I am in the business & most of my work is heating control upgrades & gas & oil boiler replacements. Saying that, I think SEAI is slightly exaggerating their figures or not fully explaining their publications.
Firstly, they work their figures from the most basic system & each point added gives a saving. For example adding a timeclock would add say 5%. I don't know a boiler system apart from solid fuel that does not already have a timeclock. Other additions are zone valves, thermostats, TRV's, etc. & each measure adds a saving.
High efficiency gas & oil boilers offer very differing savings.
Whilst a condensing boiler has a return temperature <20C lower than the flow, the boiler is in its most efficient state.
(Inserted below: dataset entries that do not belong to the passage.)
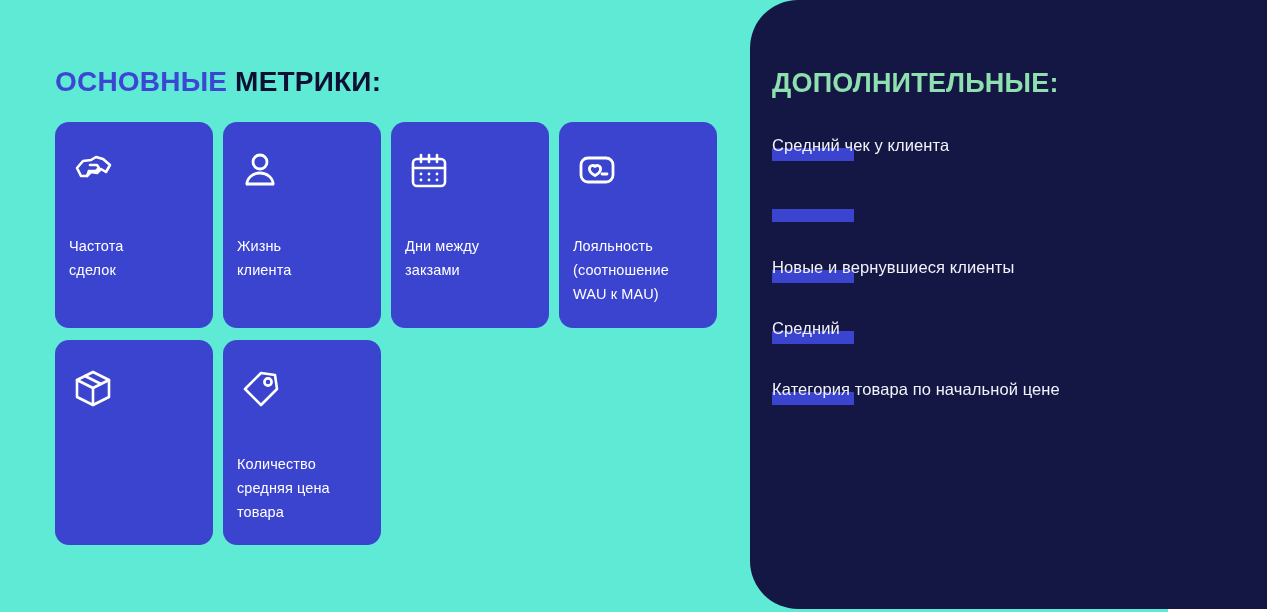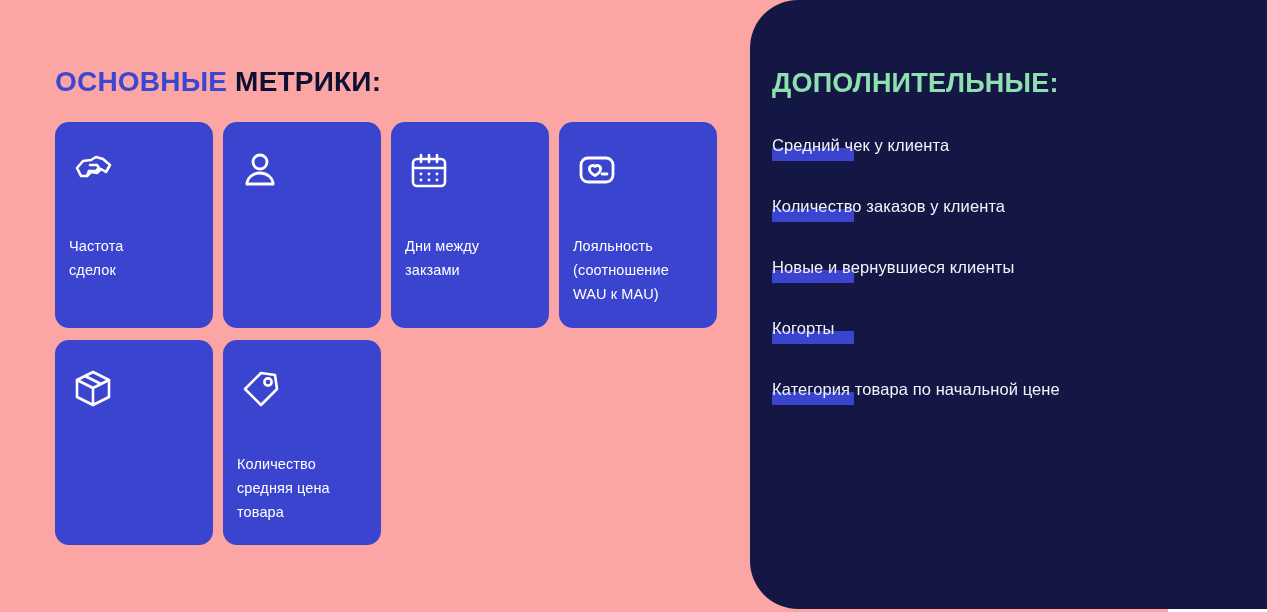--- a/index.html
+++ b/index.html
@@ -16,7 +16,7 @@
     position: relative;
     width: 1168px;
     height: 612px;
-    background: #fca5a5;
+    background: #5eead4;
   }
 
   

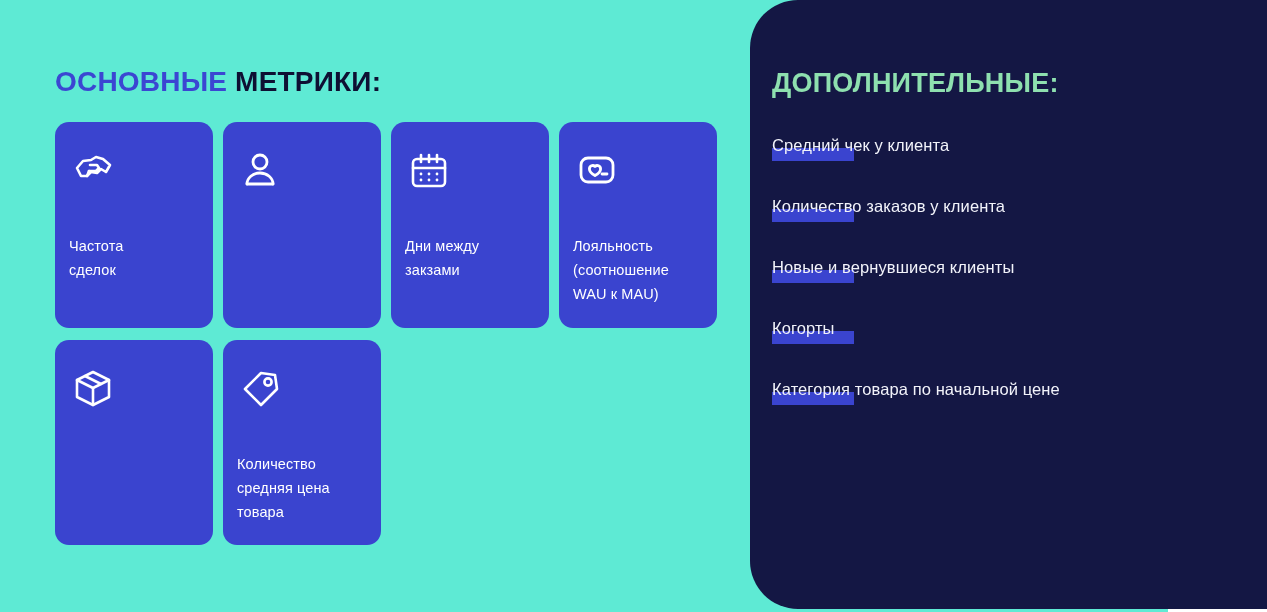--- a/index.html
+++ b/index.html
@@ -246,7 +246,6 @@
 
       <div class="extra-item">
         <span class="hl-bar"></span>
-        <span class="extra-text">Количество заказов у клиента</span>
       </div>
 
       <div class="extra-item">

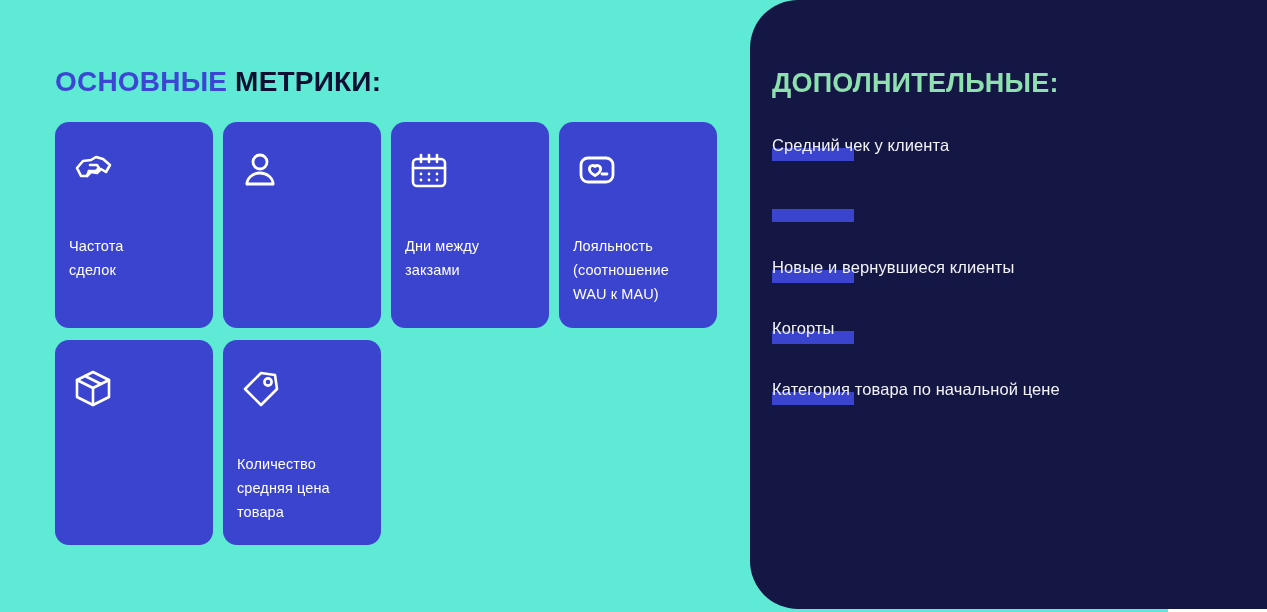--- a/index.html
+++ b/index.html
@@ -171,6 +171,8 @@
             <path d="M10 38 L36 38"></path>
           </svg>
         </span>
+        <span class="card-label" style="white-space:pre-line">Жизнь
+клиента</span>
       </div>
 
       <div class="metric-card">

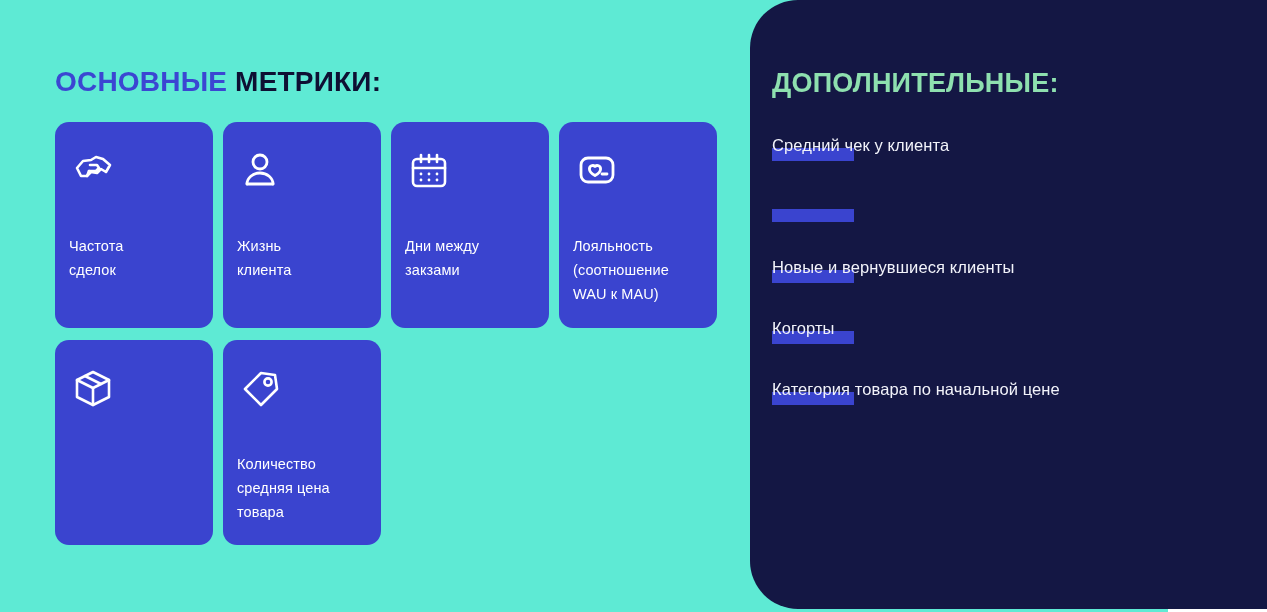--- a/index.html
+++ b/index.html
@@ -257,7 +257,7 @@
 
       <div class="extra-item">
         <span class="hl-bar"></span>
-        <span class="extra-text">Когорты</span>
+        <span class="extra-text">Средний</span>
       </div>
 
       <div class="extra-item">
This will deliver a saving of 15% over a standard efficiency boiler. If the boiler is over-sized, the system return will rise & eventually take the boiler out of condensing mode. At this stage, the boiler will only achieve a saving of approx 5% over a standard efficiency boiler.
This is for both oil & gas.
Where the gas boiler now wins hands down over an oil boiler & delivers far greater than 15% savings is its ability to modulate. A HE gas boiler will monitor its return temperature, turn down the flame to maintain a flatline demand & operate for longer but using a very small amount of gas. Think of it like boiling a pot of water on a gas ring. Full flame to bring it to boil, then simmer it just below boiling point to maintain the desired temperature but only on low flame, rather than full flame, let it cool a bit, then full flame, and so on.
Added with zone controls a gas boiler will behave exactly to suit the demand required of it at that particular moment, using only the fuel required.
This is where the future lies with system efficiency. Obviously insulation & heat losses come into play but I am talking about the heating system.